§ **Task to complete**:
Reproduce exactly the line with "Iced Tea: 12 -> 18" and all the lines beneath it, stopping only at the end of the material.

§ **Information provided**:
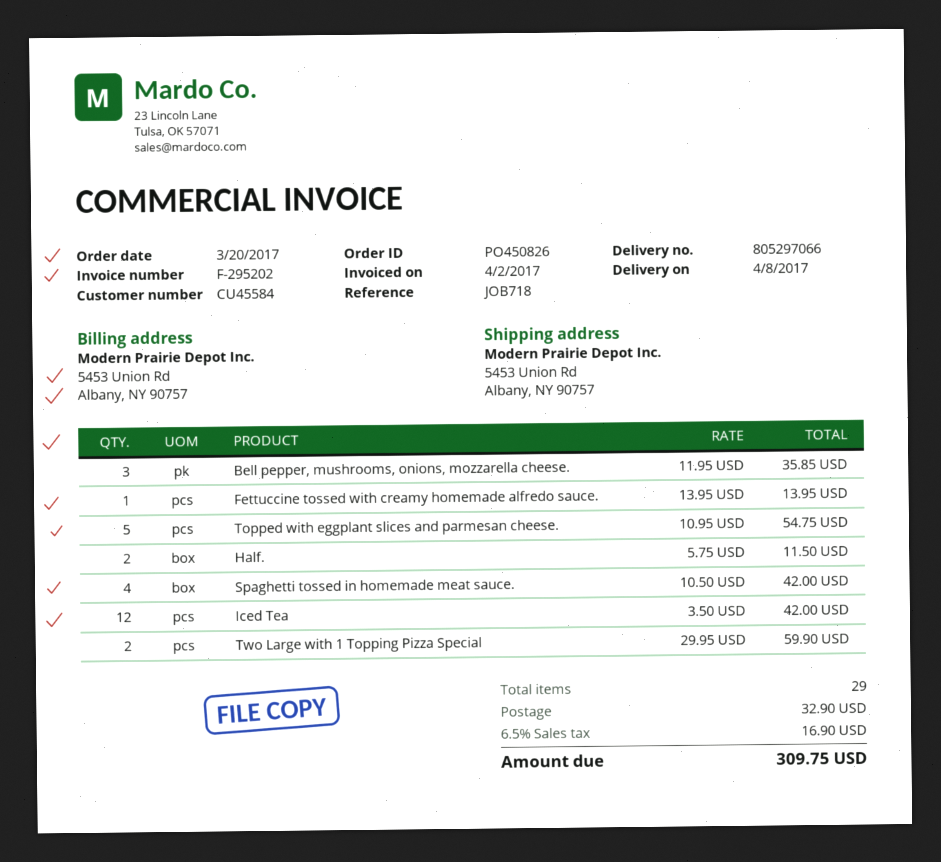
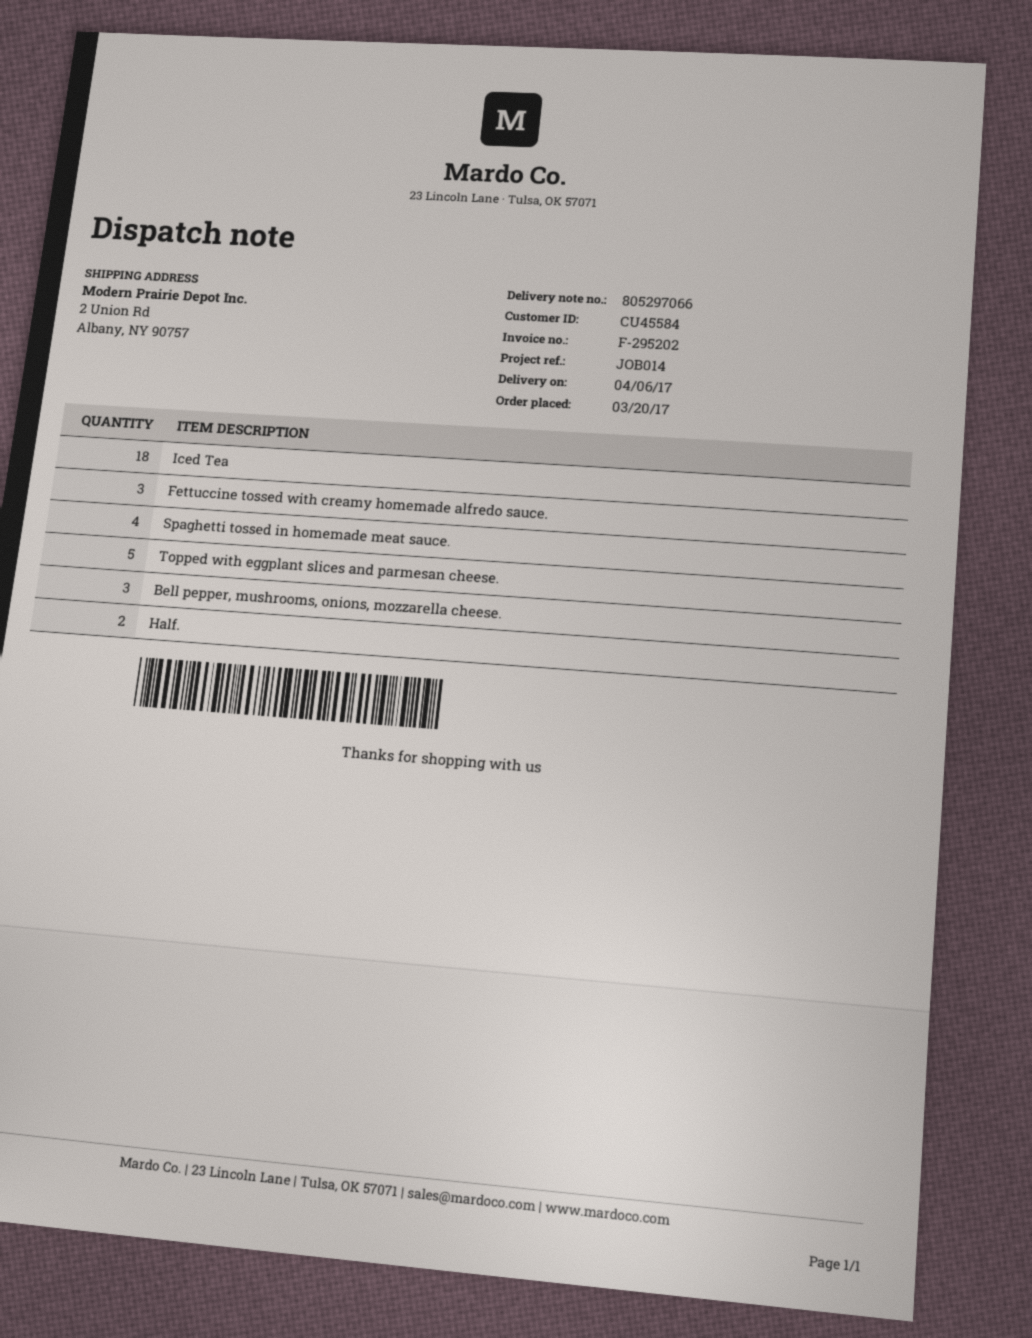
delivery date: 2017-04-08 -> 2017-04-06
reference: JOB718 -> JOB014
ship to: 5453 Union Rd, Albany, NY 90757 -> 2 Union Rd, Albany, NY 90757
Fettuccine tossed with creamy homemade alfredo sauce.: 1 -> 3
Iced Tea: 12 -> 18
Two Large with 1 Topping Pizza Special: 2 -> none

§ **Response area**:
Iced Tea: 12 -> 18
Two Large with 1 Topping Pizza Special: 2 -> none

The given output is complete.